### PROBLEM TO WORK ON
When you output the records, match them exactly and omit any picture they include.

### DATA FOR REVIEW

========

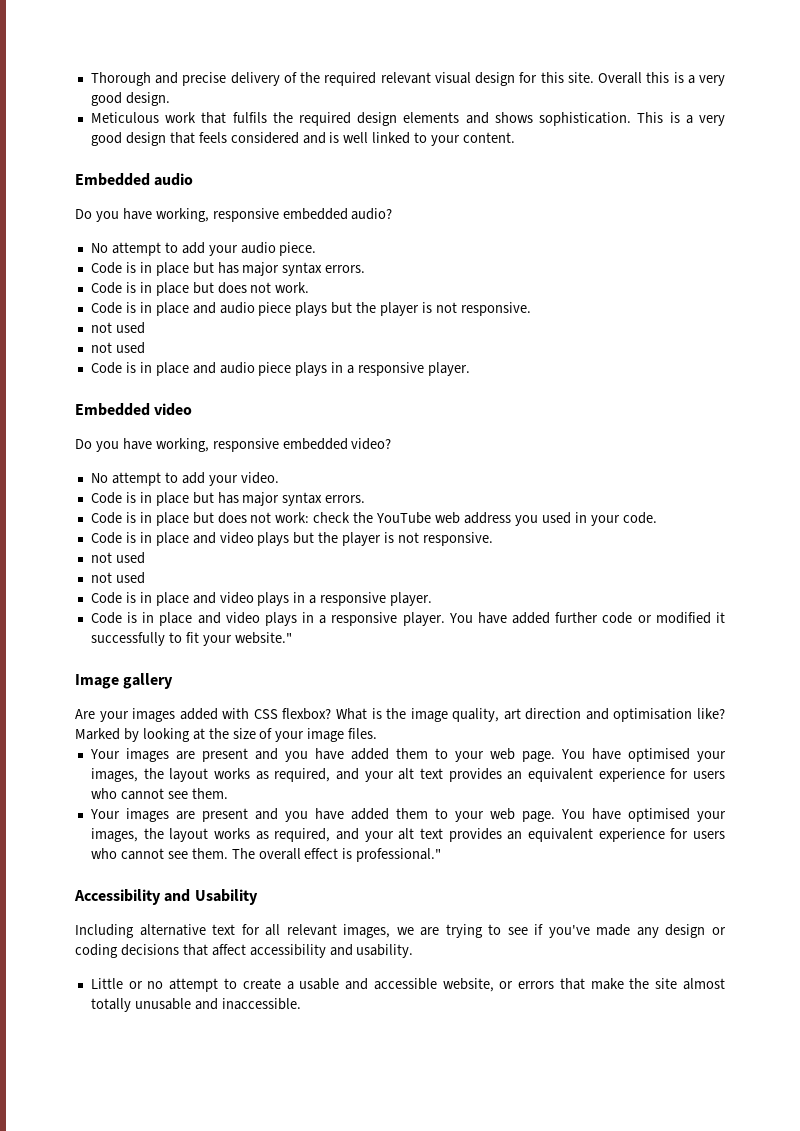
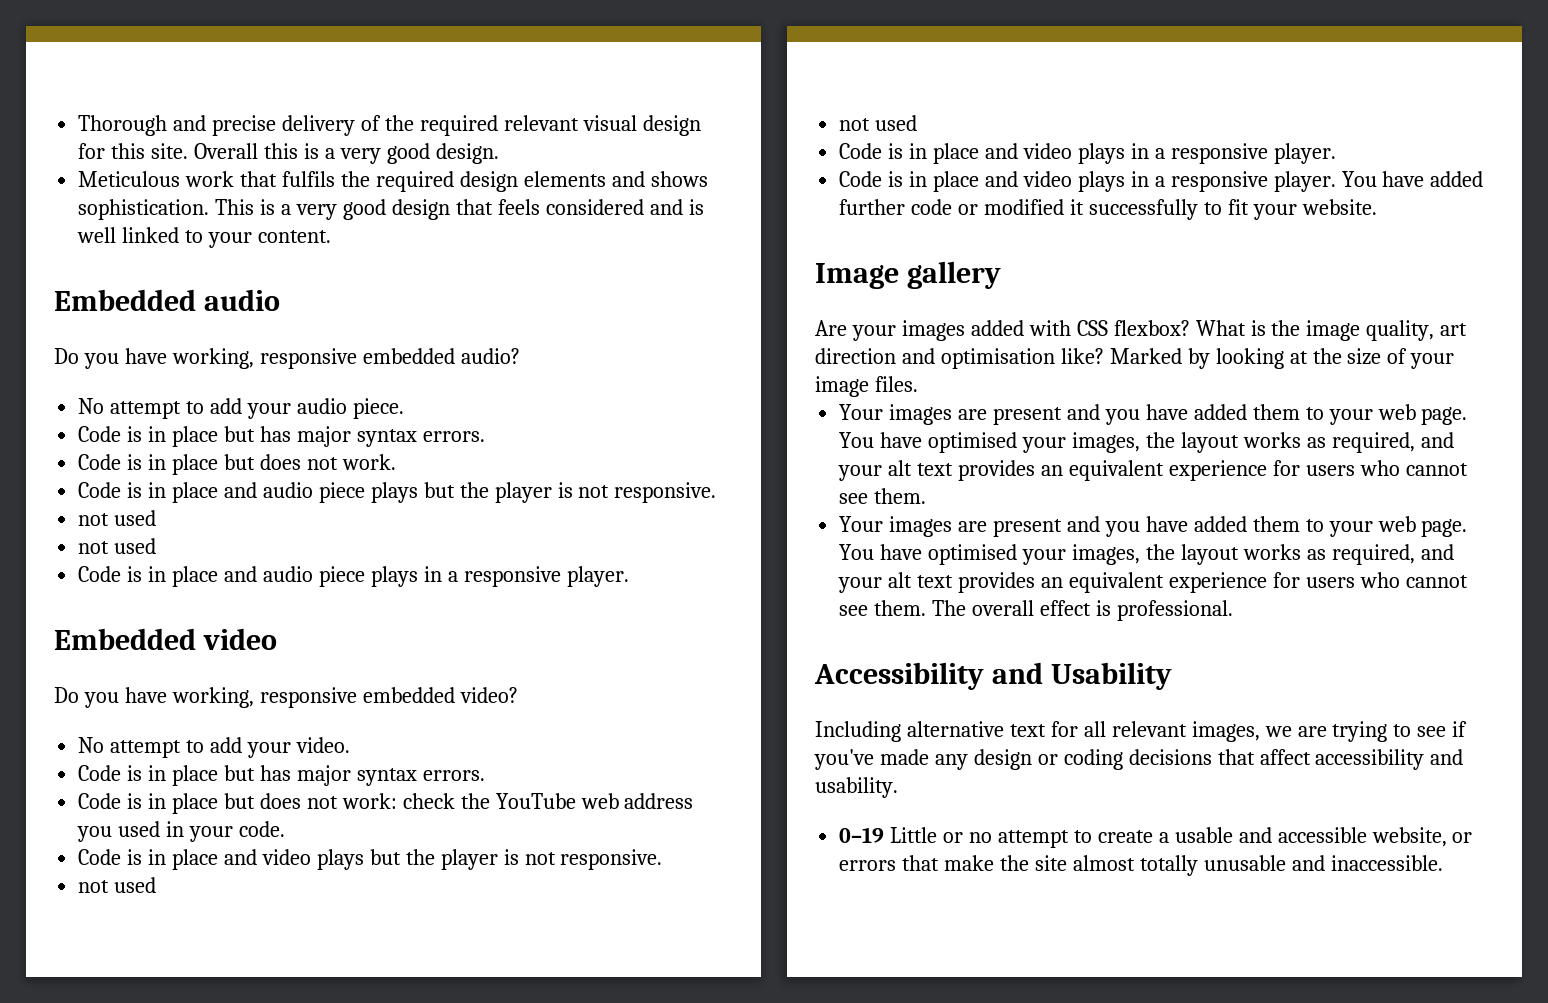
- You have added further code or modified it successfully to fit your website."
+ You have added further code or modified it successfully to fit your website.
- The overall effect is professional."
+ The overall effect is professional.
- Little or no attempt to create a usable and accessible website, or errors that make the site almost totally unusable and inaccessible.
+ 0–19 Little or no attempt to create a usable and accessible website, or errors that make the site almost totally unusable and inaccessible.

========

### TASK OUTPUT
- You have added further code or modified it successfully to fit your website."
+ You have added further code or modified it successfully to fit your website.
- The overall effect is professional."
+ The overall effect is professional.
- Little or no attempt to create a usable and accessible website, or errors that make the site almost totally unusable and inaccessible.
+ 0–19 Little or no attempt to create a usable and accessible website, or errors that make the site almost totally unusable and inaccessible.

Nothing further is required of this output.